El Instituto Nacional de Oncología y Radiobiología de La Habana, principal centro de atención oncológica infantil, enfrenta serios retos debido a la escasez de recursos. Actualmente, se atienden a 12 pacientes en su sala pediátrica, donde se busca crear un ambiente de esperanza a pesar de los difíciles momentos que atraviesan.
La doctora Mariuska Forteza Saéz, quien lidera la oncopediatría, destaca la necesidad de un fuerte apoyo psicosocial para que los niños y sus familias enfrenten la dura realidad del diagnóstico. El tratamiento del cáncer en la infancia exige no solo medicamentos eficaces, sino también un entorno que alivie el dolor emocional de pacientes y familiares.
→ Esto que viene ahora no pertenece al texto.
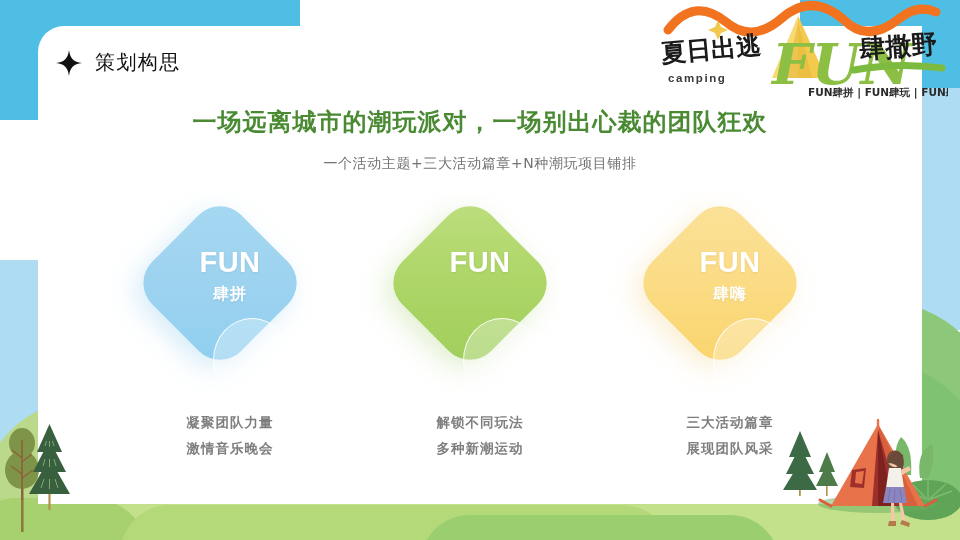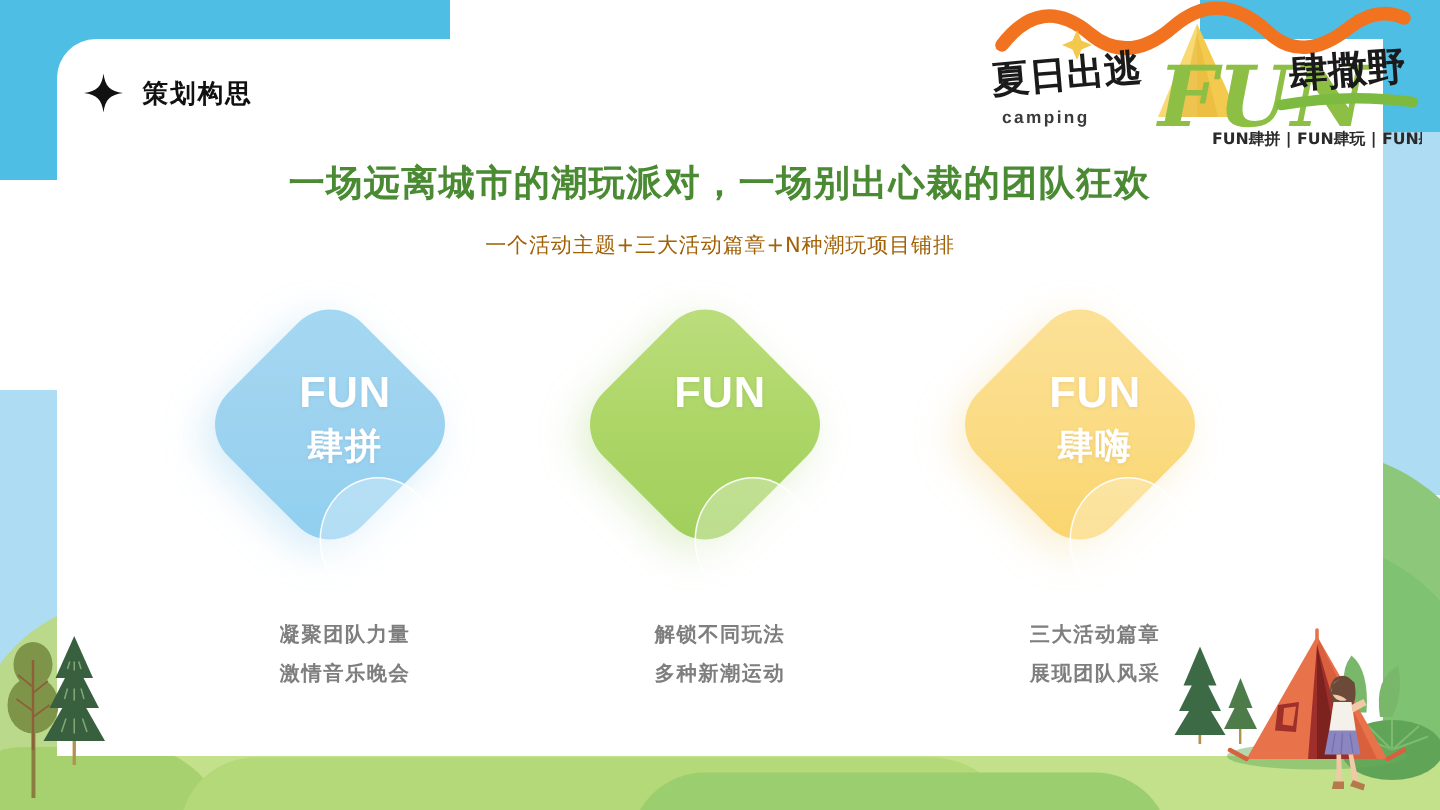"策划构思" .header-title { font-size: 17px -> 20px; font-weight: bold -> normal }
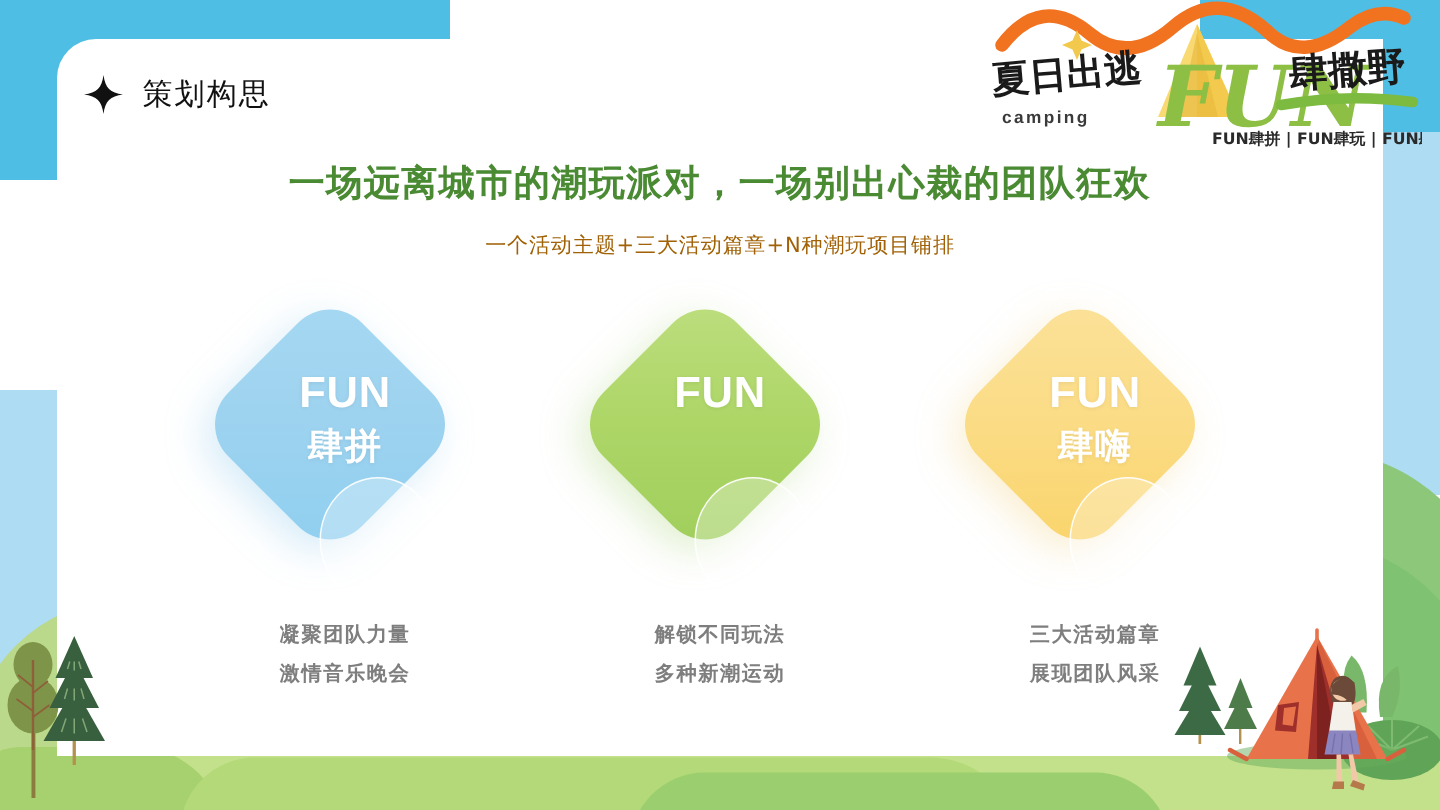"一个活动主题+三大活动篇章+N种潮玩项目铺排" .sub-title { color: #a16207 -> #737373 }
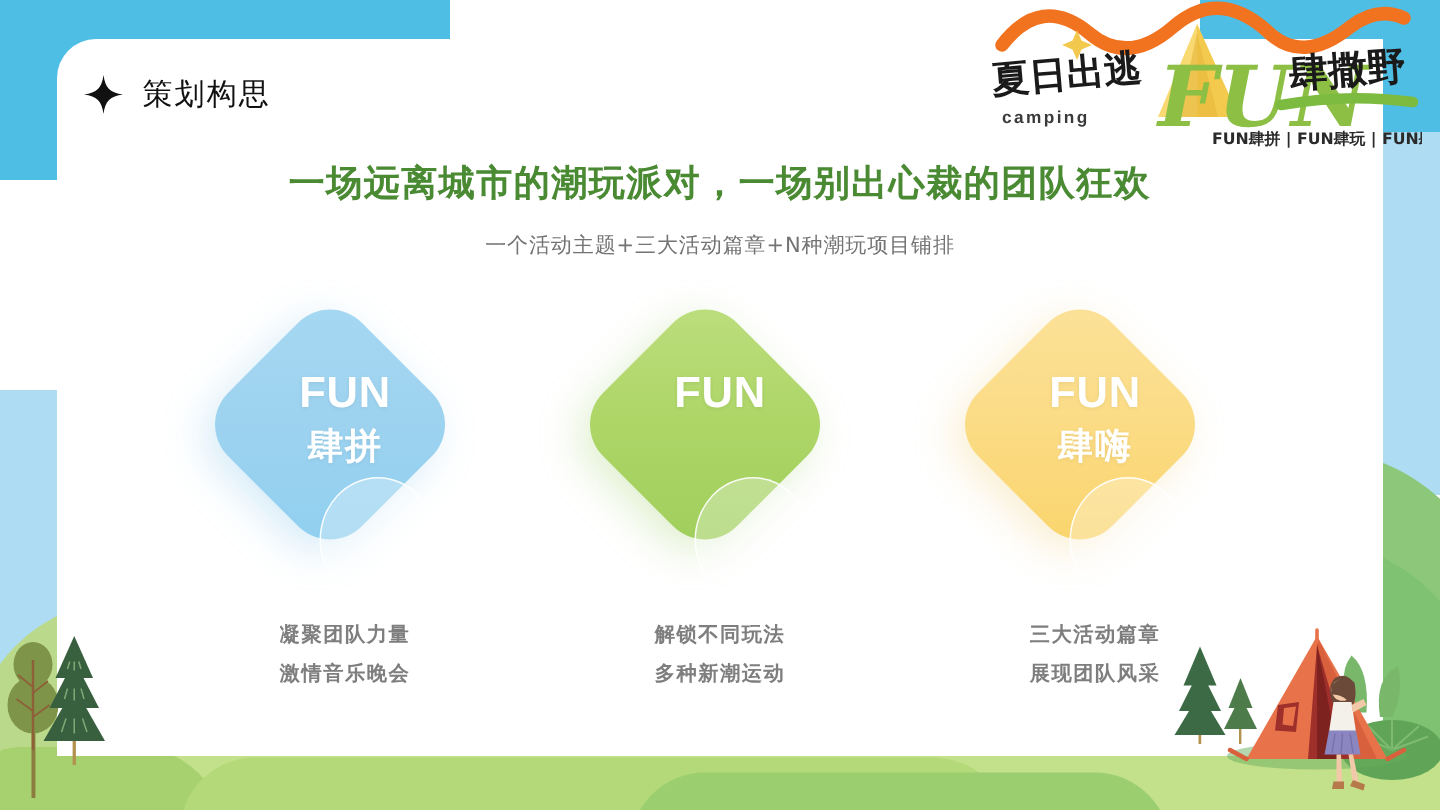"肆拼" .dia-cn { font-size: 24px -> 16px }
El impacto del bloqueo se refleja en las estadísticas. Mientras que antes se reportaba una sobrevida del 80% en niños con cáncer, la situación actual ha reducido esta cifra al 65%. La falta de medicamentos de primera línea obliga a los médicos a recurrir a alternativas menos efectivas, complicando aún más el panorama de tratamiento.
La escasez de recursos no solo afecta la atención médica, sino también la nutrición de los pacientes. La doctora Forteza Saéz enfatiza que el acceso a alimentos adecuados es fundamental para los pequeños con necesidades dietéticas específicas. Las restricciones actuales dificultan aún más la situación, convirtiendo el tratamiento en una lucha constante.